## Material for the task
****

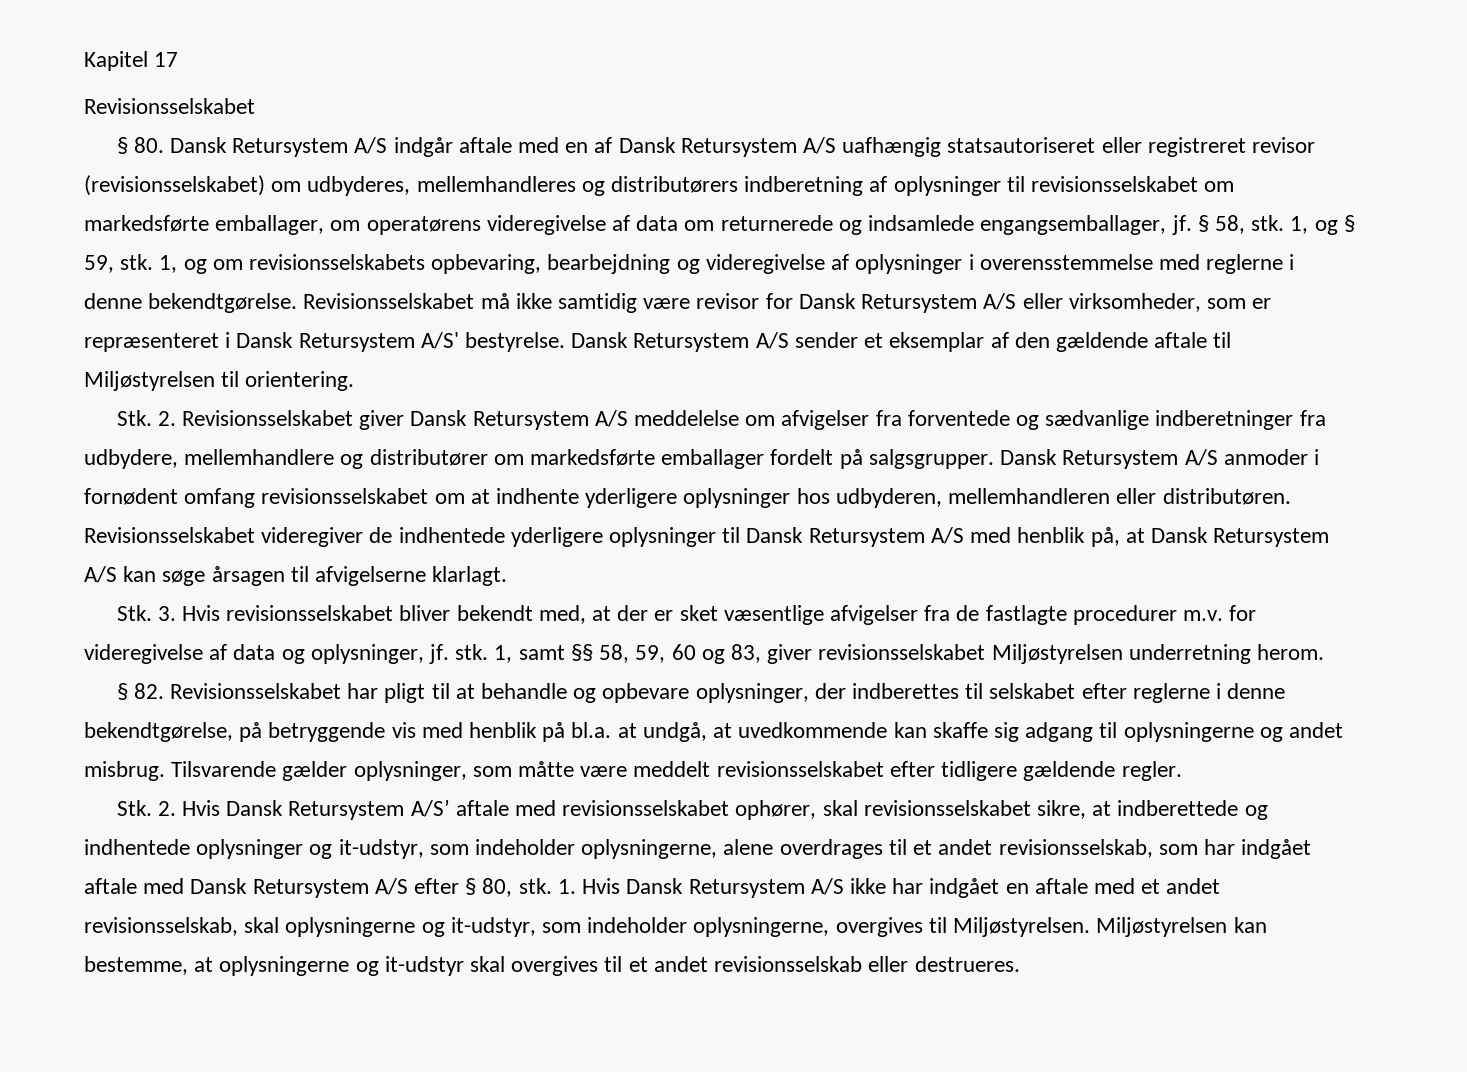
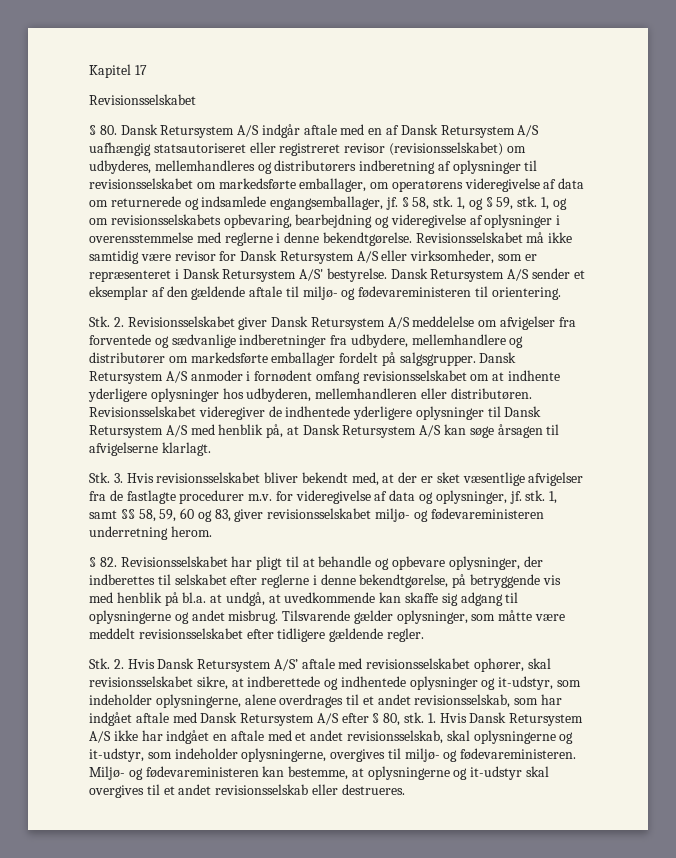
- Dansk Retursystem A/S sender et eksemplar af den gældende aftale til Miljøstyrelsen til orientering.
+ Dansk Retursystem A/S sender et eksemplar af den gældende aftale til miljø- og fødevareministeren til orientering.
- 1, samt §§ 58, 59, 60 og 83, giver revisionsselskabet Miljøstyrelsen underretning herom.
+ 1, samt §§ 58, 59, 60 og 83, giver revisionsselskabet miljø- og fødevareministeren underretning herom.
- 1. Hvis Dansk Retursystem A/S ikke har indgået en aftale med et andet revisionsselskab, skal oplysningerne og it-udstyr, som indeholder oplysningerne, overgives til Miljøstyrelsen. Miljøstyrelsen kan bestemme, at oplysningerne og it-udstyr skal overgives til et andet revisionsselskab eller destrueres.
+ 1. Hvis Dansk Retursystem A/S ikke har indgået en aftale med et andet revisionsselskab, skal oplysningerne og it-udstyr, som indeholder oplysningerne, overgives til miljø- og fødevareministeren. Miljø- og fødevareministeren kan bestemme, at oplysningerne og it-udstyr skal overgives til et andet revisionsselskab eller destrueres.

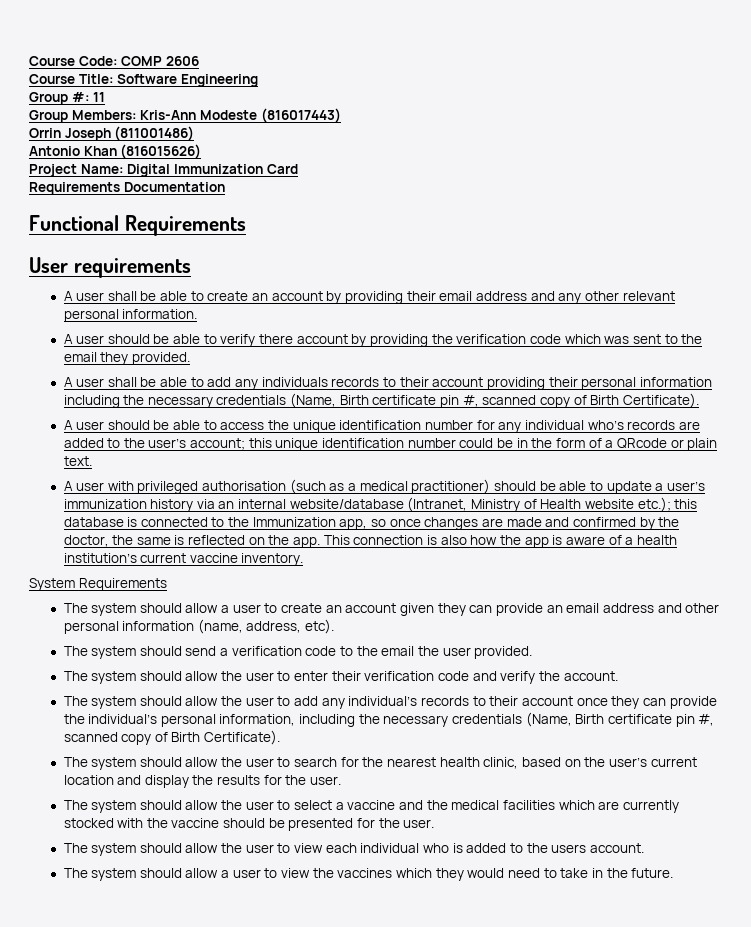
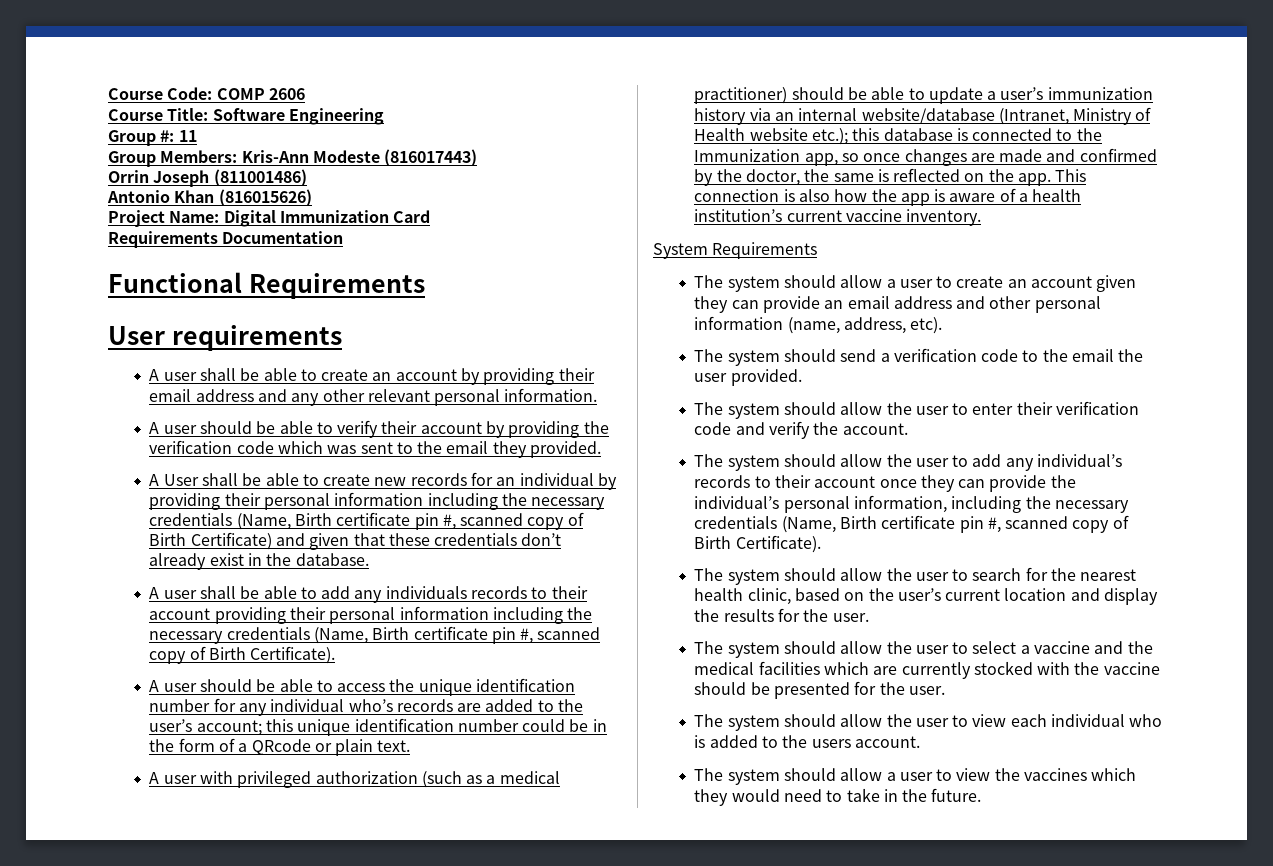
- A user should be able to verify there account by providing the verification code which was sent to the email they provided.
+ A user should be able to verify their account by providing the verification code which was sent to the email they provided.
+ A User shall be able to create new records for an individual by providing their personal information including the necessary credentials (Name, Birth certificate pin #, scanned copy of Birth Certificate) and given that these credentials don’t already exist in the database.
- A user with privileged authorisation (such as a medical practitioner) should be able to update a user’s immunization history via an internal website/database (Intranet, Ministry of Health website etc.); this database is connected to the Immunization app, so once changes are made and confirmed by the doctor, the same is reflected on the app.
+ A user with privileged authorization (such as a medical practitioner) should be able to update a user’s immunization history via an internal website/database (Intranet, Ministry of Health website etc.); this database is connected to the Immunization app, so once changes are made and confirmed by the doctor, the same is reflected on the app.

****

## What the task requires
The records above must be returned exactly, with each picture omitted.

## Answer area
- Dansk Retursystem A/S sender et eksemplar af den gældende aftale til Miljøstyrelsen til orientering.
+ Dansk Retursystem A/S sender et eksemplar af den gældende aftale til miljø- og fødevareministeren til orientering.
- 1, samt §§ 58, 59, 60 og 83, giver revisionsselskabet Miljøstyrelsen underretning herom.
+ 1, samt §§ 58, 59, 60 og 83, giver revisionsselskabet miljø- og fødevareministeren underretning herom.
- 1. Hvis Dansk Retursystem A/S ikke har indgået en aftale med et andet revisionsselskab, skal oplysningerne og it-udstyr, som indeholder oplysningerne, overgives til Miljøstyrelsen. Miljøstyrelsen kan bestemme, at oplysningerne og it-udstyr skal overgives til et andet revisionsselskab eller destrueres.
+ 1. Hvis Dansk Retursystem A/S ikke har indgået en aftale med et andet revisionsselskab, skal oplysningerne og it-udstyr, som indeholder oplysningerne, overgives til miljø- og fødevareministeren. Miljø- og fødevareministeren kan bestemme, at oplysningerne og it-udstyr skal overgives til et andet revisionsselskab eller destrueres.

- A user should be able to verify there account by providing the verification code which was sent to the email they provided.
+ A user should be able to verify their account by providing the verification code which was sent to the email they provided.
+ A User shall be able to create new records for an individual by providing their personal information including the necessary credentials (Name, Birth certificate pin #, scanned copy of Birth Certificate) and given that these credentials don’t already exist in the database.
- A user with privileged authorisation (such as a medical practitioner) should be able to update a user’s immunization history via an internal website/database (Intranet, Ministry of Health website etc.); this database is connected to the Immunization app, so once changes are made and confirmed by the doctor, the same is reflected on the app.
+ A user with privileged authorization (such as a medical practitioner) should be able to update a user’s immunization history via an internal website/database (Intranet, Ministry of Health website etc.); this database is connected to the Immunization app, so once changes are made and confirmed by the doctor, the same is reflected on the app.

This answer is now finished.